Under FEDERAL LAW “overt admissions of guilt,”that occur in deferred prosecution or deferred sentencing agreements, satisfy the immigration statute’s “conviction definition,” EVEN IF the plea is later withdrawn and the case dismissed with prejudice (charges can never be re-filed)

The immigration definition of a “conviction” is so broad it applies to ANY finding or admission of guilt in a criminal proceeding. Any such finding or plea is considered a “conviction” in perpetuity for immigration purposes. Even expungements of the criminal case are not given effect under immigration law and do not remove the “conviction” for immigration purposes.

For some strategies as regards rules for accepting plea agreements in Colorado criminal cases if you are a non citizen follow this link to the defensenet organization

One Remedy For Uninformed Pleas – Colorado Rule 32 (d) Ineffective Assistance Of Counsel

In the case discussed – the non-citizen filed a Rule 32(d), alleging ineffective assistance of counsel because her defense counsel did not inform her of the possible federal immigration consequences, despite her successful completion of the deferred judgment.

The district court denied the motion, holding that it lacked jurisdiction because the guiltily plea had already been withdrawn and her case dismissed with prejudice.

The lower court held that since the Defendant did not file the motion within the time limits normally imposed for such a motion (it was filed after the plea was withdrawn and the case dismissed with prejudice), the lower court had no jurisdiction to even hear the case.

Rule 32 (d) reads:

(d) Withdrawal of Plea of Guilty or Nolo Contendere. A motion to withdraw a plea of guilty or of nolo contendere may be made only before sentence is imposed or imposition of sentence is suspended.

Under the case of People v. Corrales – Castro, the rule is now that if a Defendant can show that his or her guilty plea has serious legal consequences to their immigration status that Defendant may challenge the constitutionality of that plea under Colorado Rule of Criminal Procedure  (32)d) .

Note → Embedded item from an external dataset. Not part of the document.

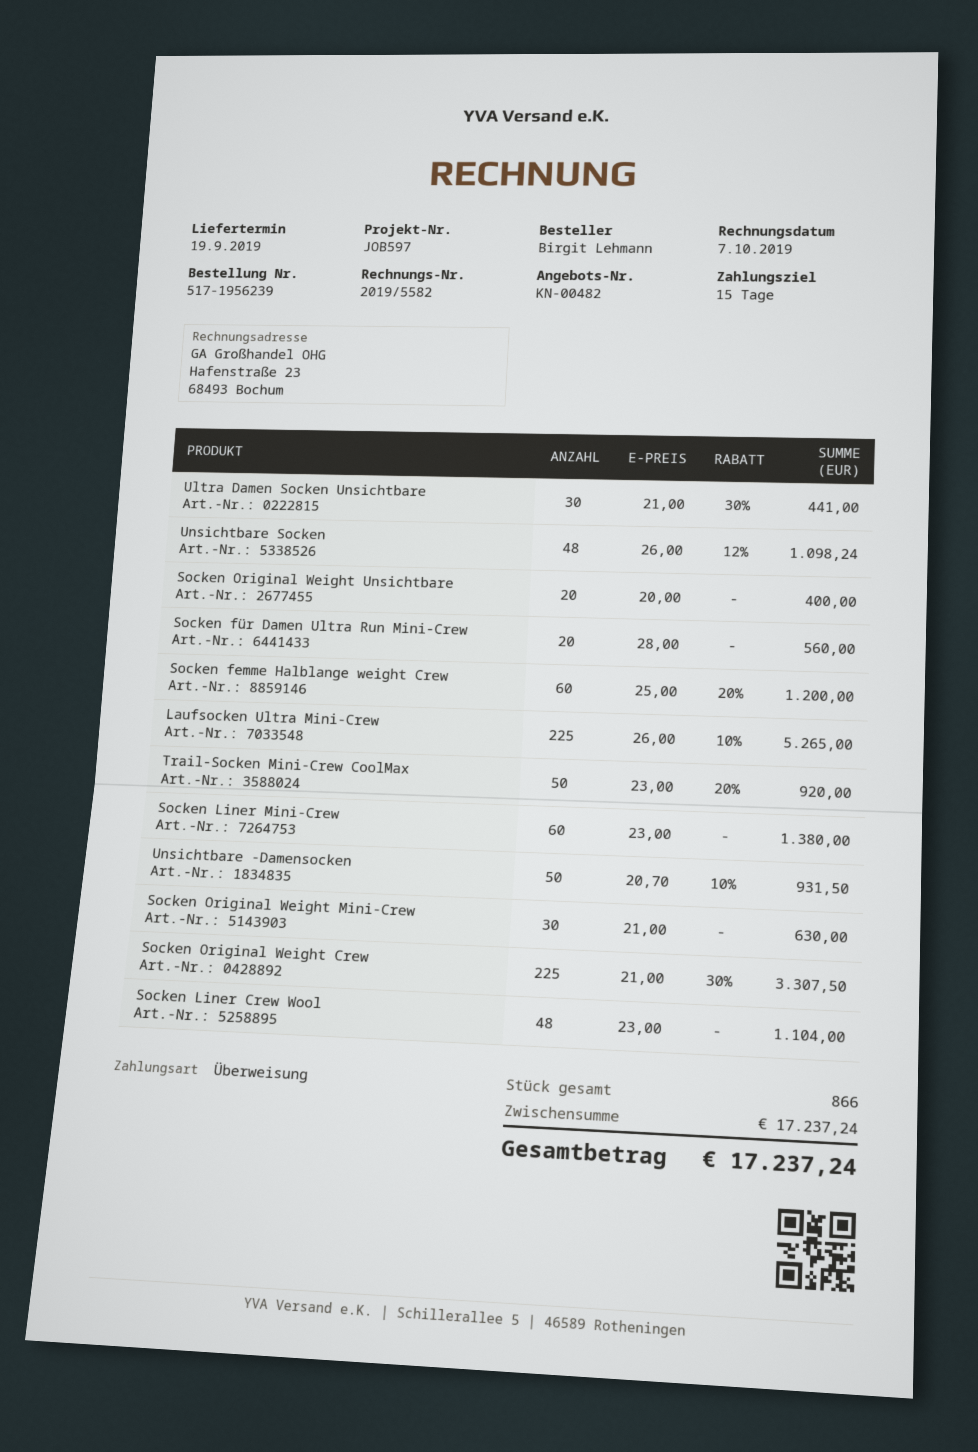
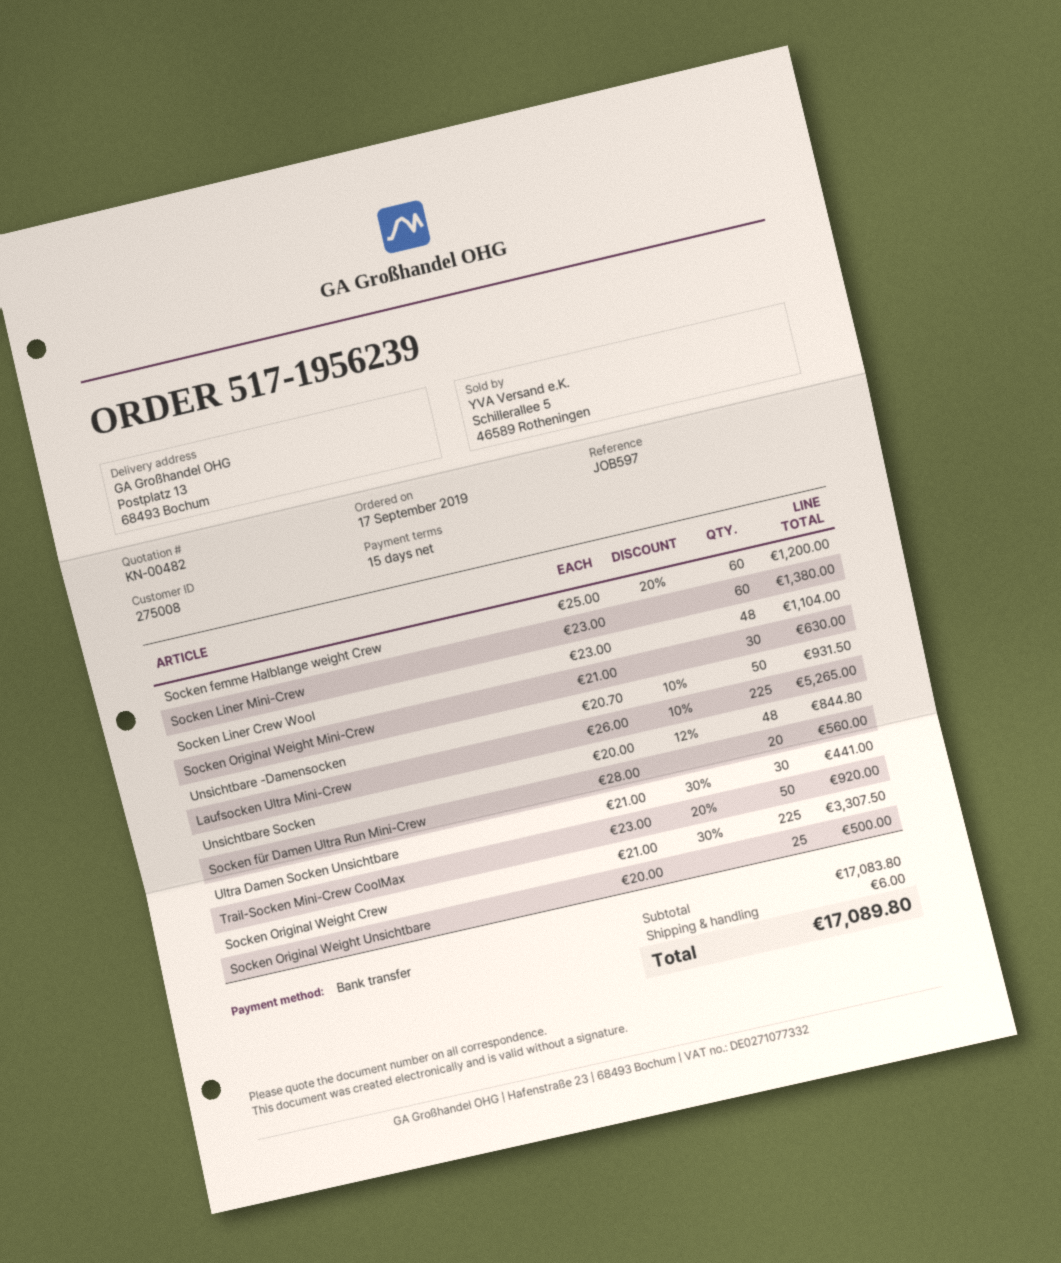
Unsichtbare Socken: 48 x 26.00 - 12% = 1098.24 -> 48 x 20.00 - 12% = 844.80
Socken Original Weight Unsichtbare: 20 x 20.00 = 400.00 -> 25 x 20.00 = 500.00
subtotal: 17237.24 -> 17083.80
shipping: none -> 6.00
total: 17237.24 -> 17089.80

“[W]e hold that, when, as here, a defendant shows that his or her guilty plea may have serious legal consequences under federal immigration law notwithstanding its withdrawal pursuant to section 18-1.3-102(2), the defendant may challenge the constitutionality of the plea under Crim. P. 32(d).”

Under Colorado law a non citizen has a right to challenge the “uniformed” entry of a plea under Rule 32(d) – to have that Motion heard and determined by a trial court because:

The “plea” – under federal immigration – remains a conviction and a Defendant has a right to seek withdrawal of or to try to “void” their plea to a deferred judgment and sentence.

Furthermore, even if the Defendant successfully completes the deferred judgment and sentence and the case is dismissed with prejudice – the lower court retains jurisdiction to hear a Defendant’s Motion to Withdraw their plea.

A plea to a deferred judgment and sentence remains a conviction with serious immigration consequences, and therefore it is Rule 32(d) that provides the proper mechanism to seek legal relief for this cognizable injury that is recognized under Colorado law.